In questo senso la classe politica italiana, quanto meno quella di governo, ma non è detto che il Pd sia sempre meglio, è addirittura peggio di quella spagnola, anche se va detto che le determinanti di fondo sono le stesse in tutto l’Occidente: predominio delle lobby finanziarie, taglio della spesa pubblica a finalità ambientale, incuria del territorio, smantellamento delle strutture di protezione civile, incapacità totale di orientare il sistema produttivo verso le energie rinnovabili come confermato dal misero fallimento delle politiche europee in materia.

Si vedano da ultimi i pesanti tagli ai bilanci del ministero dell’Ambiente e alle somme stanziate per incentivare la produzione di automobili elettriche, un settore, come anche quello in genere delle fonti rinnovabili, nel quale la Cina è molto più avanti grazie alla superiorità del sistema socialista.

E non basta. Non solo il governo liquida in anticipo la risposta preventiva al cambiamento climatico, ma procede altresì sordamente colla repressione dei movimenti che ne denunciano responsabilità e conseguenze: è infatti noto che tra i bersagli del famigerato disegno di legge 1660, indebitamente intitolato alla sicurezza, ci sono proprio gli attivisti ambientali.

Se l’Italia non fosse la penosa caricatura di Stato che è, dovrebbero invece essere proprio loro, e non già i rampolli delle dinastie che hanno basato su mafia e corruzione le loro fortune, a ricevere le onorificenze della nostra povera Repubblica.

I loro meriti sono infatti grandi, dato che sfidano la polizia, impropriamente degradata a violento servizio d’ordine delle lobby, e il carcere per tentare di aprire gli occhi di un popolo bovino e rassegnato che vive alla giornata e ha perso ogni dignità di soggetto collettivo, abbandonando il proprio presente e il proprio futuro al potere economico e politico fautore della guerra e della devastazione ambientale.

Un popolo visibilmente frastornato da oltre trent’anni di berlusconismo e centro-sinistra, che attende rassegnato la prossima catastrofe, sia essa ambientale o bellico-nucleare.

A testimonianza della tristezza estrema della situazione italiana stanno anche la povertà e l’inconcludenza della giurisprudenza in materia di sanzionamento della responsabilità del cambiamento climatico, a fronte di quella ben più coraggiosa di altri Paesi. Una recente sentenza del Tribunale di Roma è giunta addirittura ad affermare l’esistenza di un difetto assoluto di giurisdizione in materia.

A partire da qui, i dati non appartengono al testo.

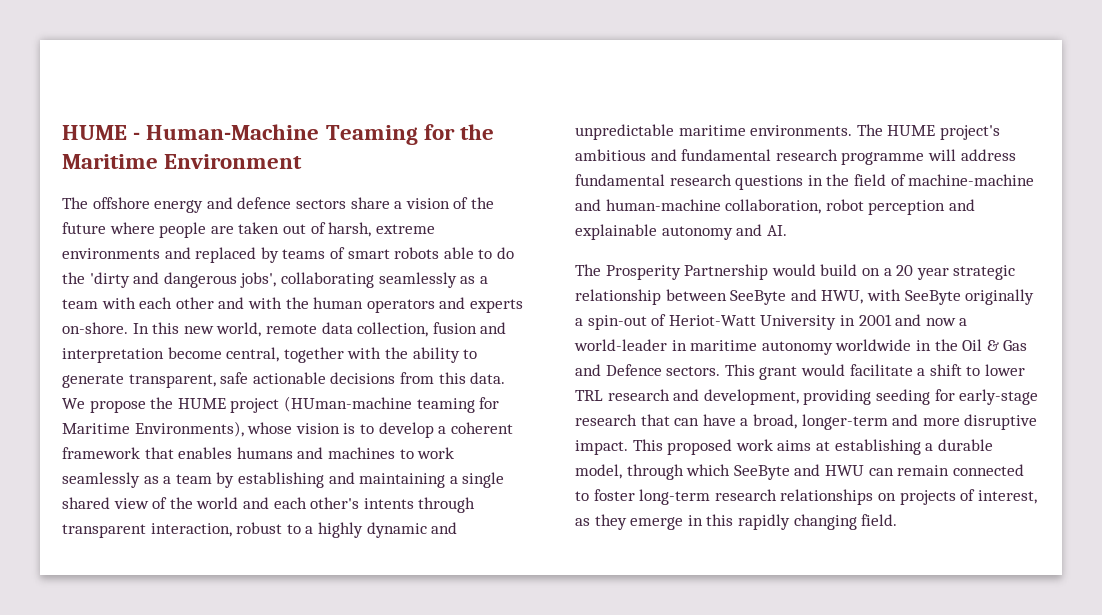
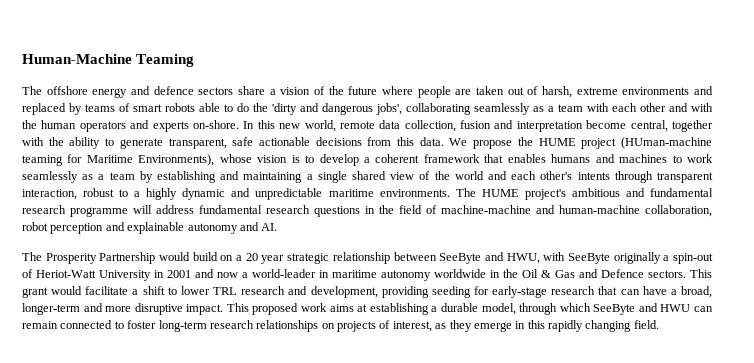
[62,125,141,140] HUME - -> (22, 59) none
[423,124,495,140] [62,154,303,169] for the Maritime Environment -> (195, 60) none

Peraltro tali penose vicende, unitamente ad altre, quali la reticenza a prendere in considerazione l’esposto-denuncia contro le complicità italiane nel genocidio palestinese, dimostrano come l’intento di “impaurire i magistrati” giustamente denunciato dall’Associazione nazionale magistrati si sia almeno in parte realizzato.

Non si può del resto pretendere che siano i magistrati a raddrizzare un sistema, pure profondamente illegale e anticostituzionale che, per riprendere il paragone idraulico, fa acqua da tutte le parti e che andrebbe rovesciato al più presto e sostituito con un altro che metta finalmente al centro delle sue preoccupazioni l’essere umano e la natura e non i profitti e gli interessi del pugno di ricchissimi alienati che dominano il pianeta in corsa verso la catastrofe.

Ma quali le forze politiche, sociali e culturali adatte a tale compito?